US lawmakers return from a week-long break Monday to fight unfinished battles over a historic finance industry overhaul, a US Supreme Court nomination, and funding for the unpopular Afghan war.
US President Barack Obama's Democratic allies in the Senate and House of Representatives also aim to pass measures aimed at battling stubbornly high US unemployment, their main weakness ahead of November midterm elections.
Time is short: Lawmakers have just three full weeks before a month-long August break, after which the political campaign traditionally shifts into high gear with control of the US Congress and key governorships on the line.
And Democrats face opposition from Republicans, who have ramped up warnings that the swelling US deficit and the ballooning national debt it feeds threaten the United States' future.

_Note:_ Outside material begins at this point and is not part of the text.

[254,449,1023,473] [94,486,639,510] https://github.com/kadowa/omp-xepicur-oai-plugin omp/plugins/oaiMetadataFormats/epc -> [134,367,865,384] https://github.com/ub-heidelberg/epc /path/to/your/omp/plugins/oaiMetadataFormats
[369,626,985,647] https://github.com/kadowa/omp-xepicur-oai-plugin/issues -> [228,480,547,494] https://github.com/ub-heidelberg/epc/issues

The US Senate was to pursue its work on a jobs package immediately upon its return, and could also take up the war spending measure and hold the final vote on Wall Street overhaul legislation this week, Democratic aides said.
Analysts expect the new banking rules -- the most sweeping such initiative since the Great Depression of the 1930s -- to get through Congress, but Democrats have struggled to find the 60 votes needed to ensure Senate passage.

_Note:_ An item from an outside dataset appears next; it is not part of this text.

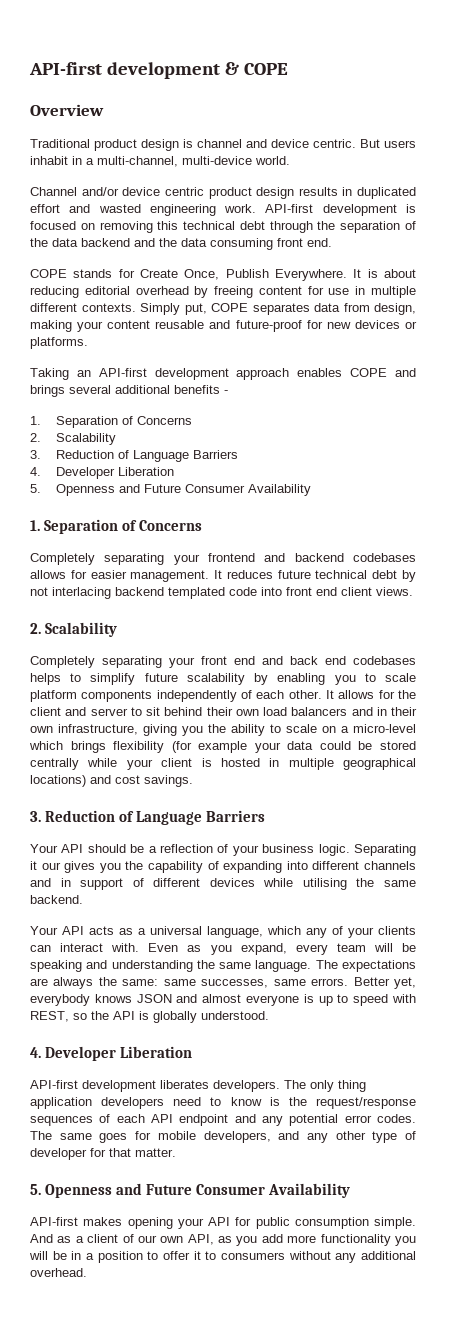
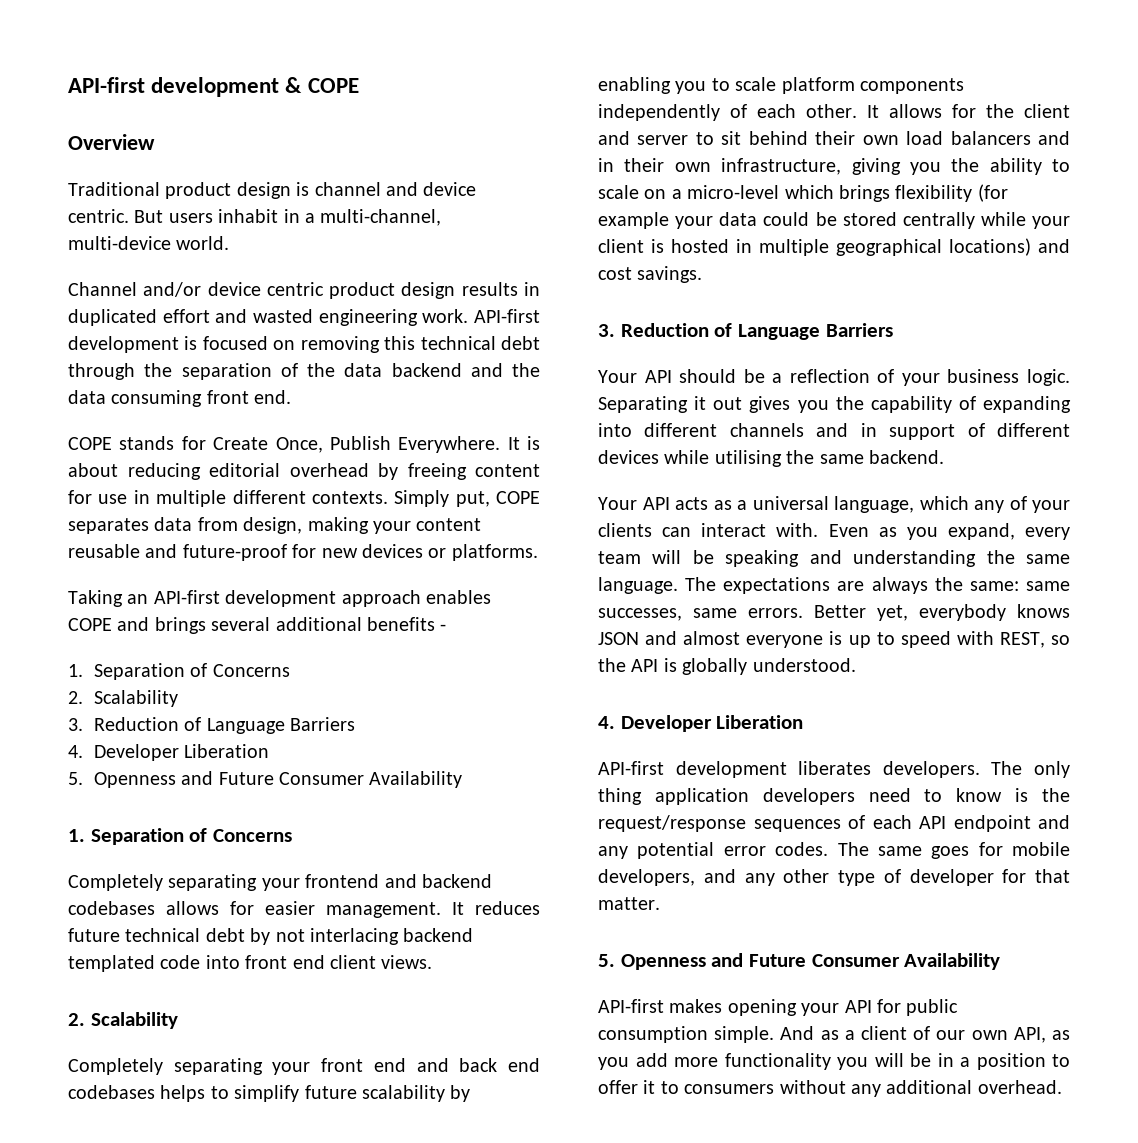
[41,862,61,870] our -> [713,397,743,410] out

The House of Representatives passed the measure in a largely party-line vote before the July 4 break, leaving Democratic Senate Majority Leader Harry Reid to hunt for support necessary to overcome any parliamentary delay tactics.

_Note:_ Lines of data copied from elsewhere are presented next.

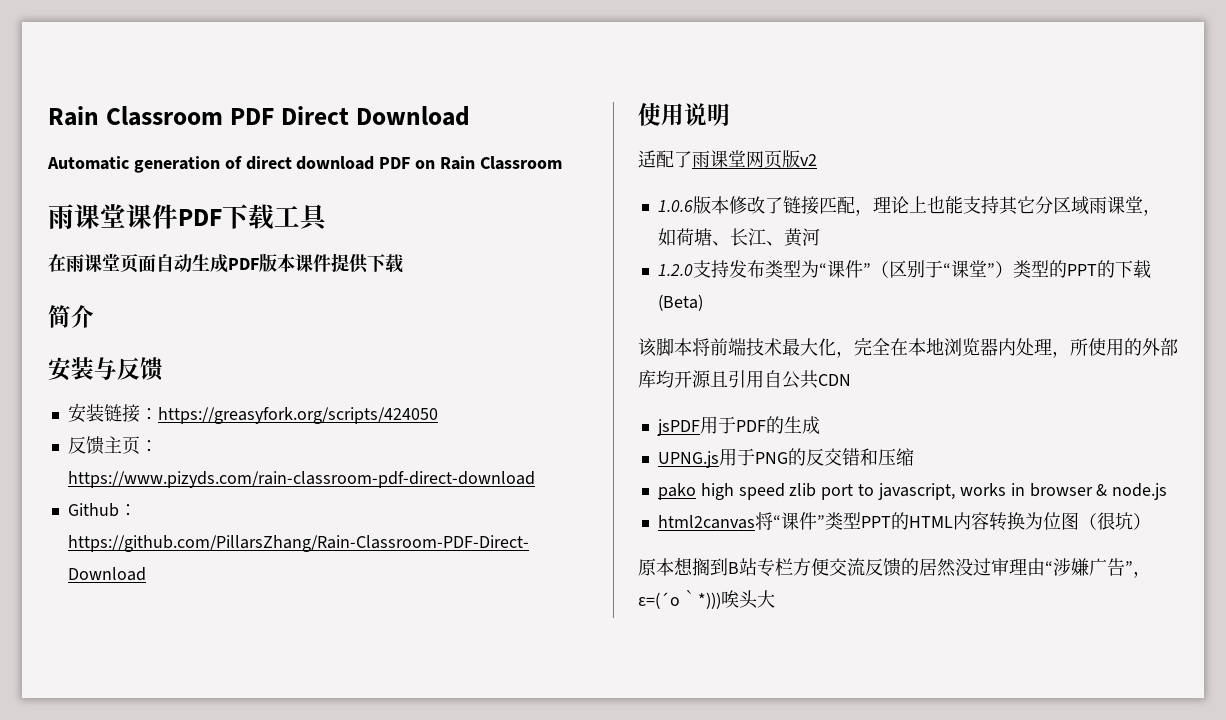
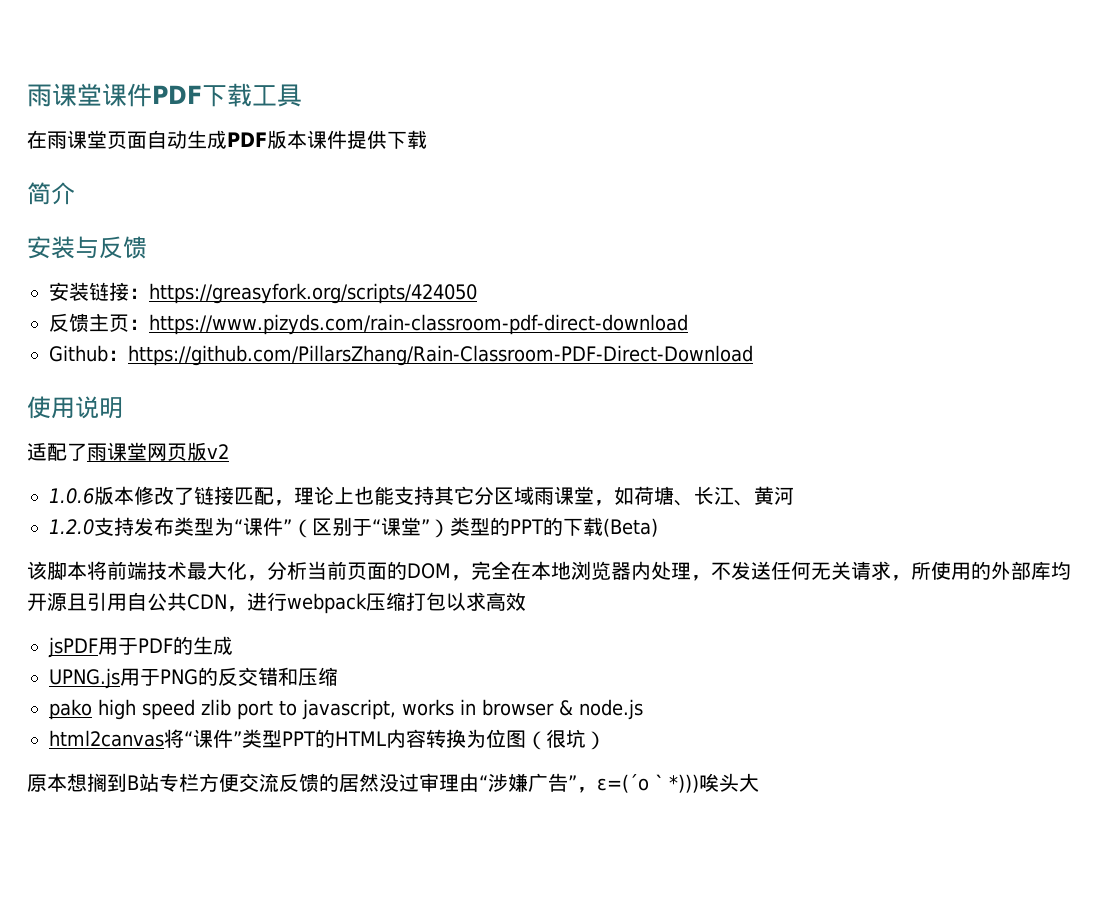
[48,106,470,126] [47,156,562,173] Rain Classroom PDF Direct Download // Automatic generation of direct download PDF on Rain Classroom // -> (27, 95) none
(854, 354) none -> [267,561,471,581] 分析当前页面的DOM，
(1070, 354) none -> [711,561,911,581] 不发送任何无关请求，
(851, 380) none -> [227,592,526,614] ，进行webpack压缩打包以求高效

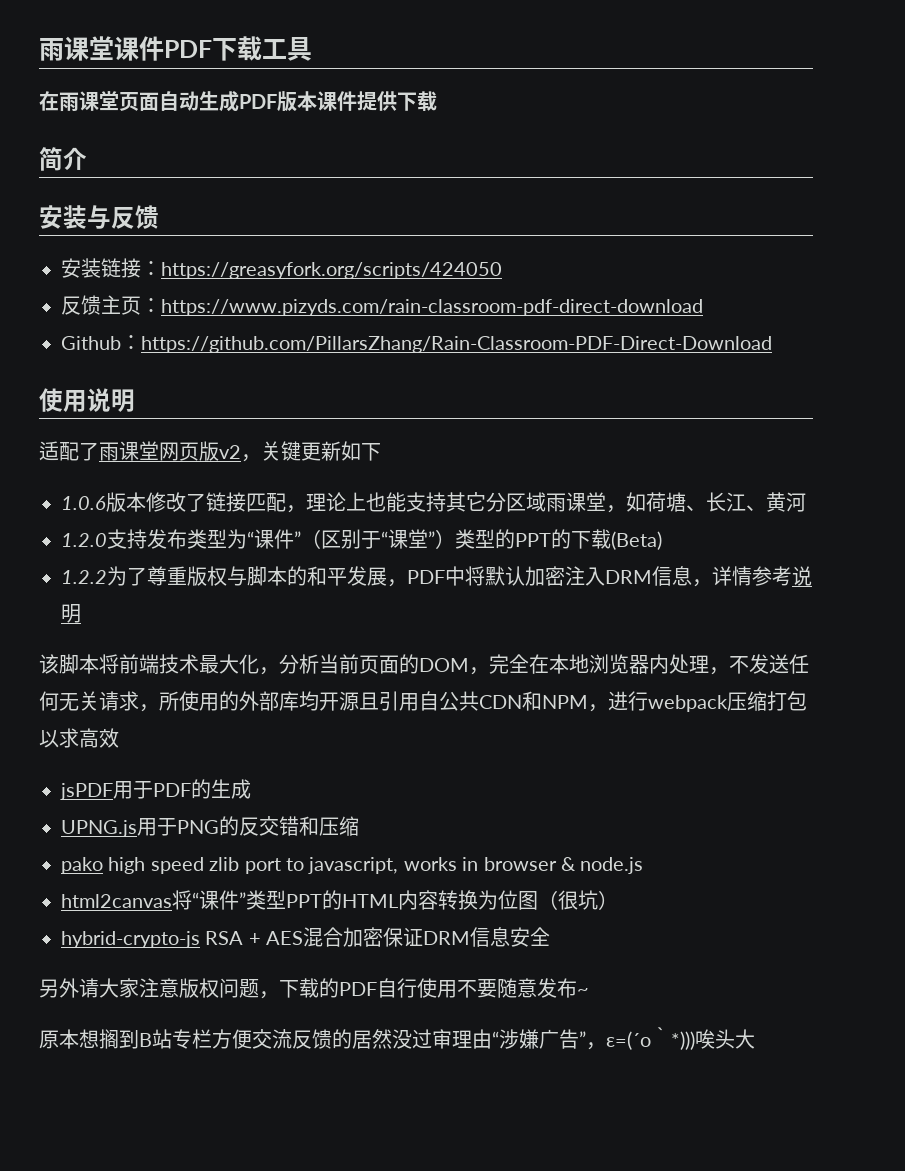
(229, 451) none -> [241,441,381,462] ，关键更新如下
(658, 527) none -> [61,566,812,587] [61,604,81,623] // 1.2.2为了尊重版权与脚本的和平发展，PDF中将默认加密注入DRM信息，详情参考说明
(227, 602) none -> [522,691,588,711] 和NPM
(606, 740) none -> [61,927,551,948] [39,978,589,999] // hybrid-crypto-js RSA + AES混合加密保证DRM信息安全 // 另外请大家注意版权问题，下载的PDF自行使用不要随意发布~

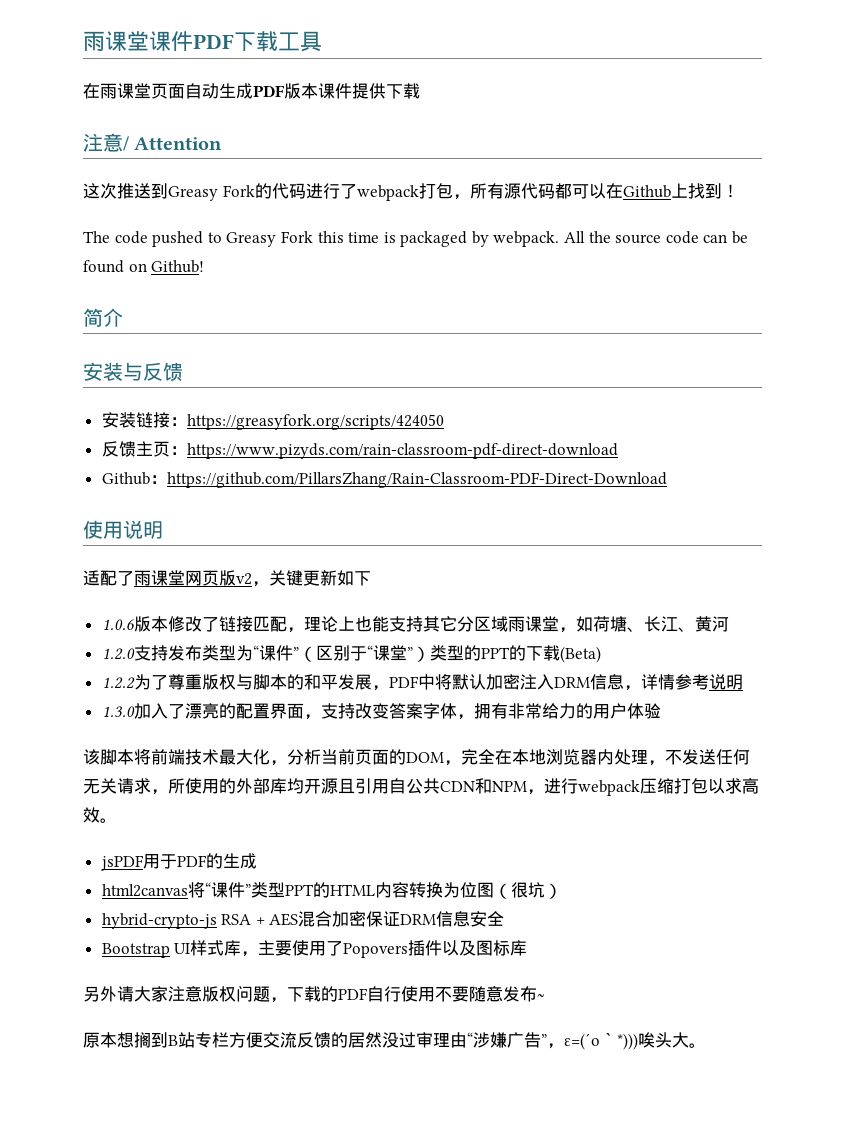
(437, 101) none -> [83,133,223,152] [83,183,739,201] [83,231,749,247] [83,260,205,273] // 注意/ Attention // 这次推送到Greasy Fork的代码进行了webpack打包，所有源代码都可以在Github上找到！ // The code pushed to Greasy Fork this time is packaged by webpack. All the source code can be found on Github!
(81, 613) none -> [101,703,661,720] // 1.3.0加入了漂亮的配置界面，支持改变答案字体，拥有非常给力的用户体验
(119, 738) none -> [100,818,117,823] 。
[61,816,359,837] [61,857,644,874] // UPNG.js用于PNG的反交错和压缩 // pako high speed zlib port to javascript, works in browser & node.js -> (257, 861) none
(551, 936) none -> [101,940,528,958] // Bootstrap UI样式库，主要使用了Popovers插件以及图标库
(755, 1039) none -> [689,1043,706,1048] 。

Democrats and their two independent allies control 58 Senate seats, but opposition from one Democratic senator has left them three votes shy and courting three Republicans who are ultimately expected to back the bill.
Internal Democratic disputes are on broad display when it comes to a measure packed with some 37 billion dollars for the wars in Iraq and Afghanistan -- notably to fund Obama's "surge" strategy to turn the faltering campaign around.
The Senate approved the money in May, but the House attached more than 15 billion dollars in jobs and education programs to the measure when it passed the bill the week before the break, sending it back to the upper chamber.
Stiff Republican opposition to the social spending, and Democratic doubts about the war, could cloud the legislation's fate, though lawmakers are ultimately unlikely to let front-line troops go un-funded in an election year.
The Senate is also all but certain to vote to confirm US Solicitor General Elena Kagan to the US Supreme Court before the August recess, though the precise timing is unclear.
Republicans have opposed her nomination, but seem unlikely to attempt to delay it with a parliamentary tactic called a filibuster that requires 60 votes to overcome.
Lawmakers are also expected to keep working on ratifying a new nuclear arms control treaty with Russia, a step Obama has called for this year but some Republicans have sought to block until 2011.
They are also due to continue work on sweeping energy legislation to battle climate change and efforts to overhaul US immigration policies -- though election-year prospects for both initiatives are grim.
And the Congress faces renewed calls to pass legislation aimed at pressuring Beijing to end what many lawmakers have branded unfair currency manipulation that keeps Chinese goods artificially cheap, harming export-led US jobs.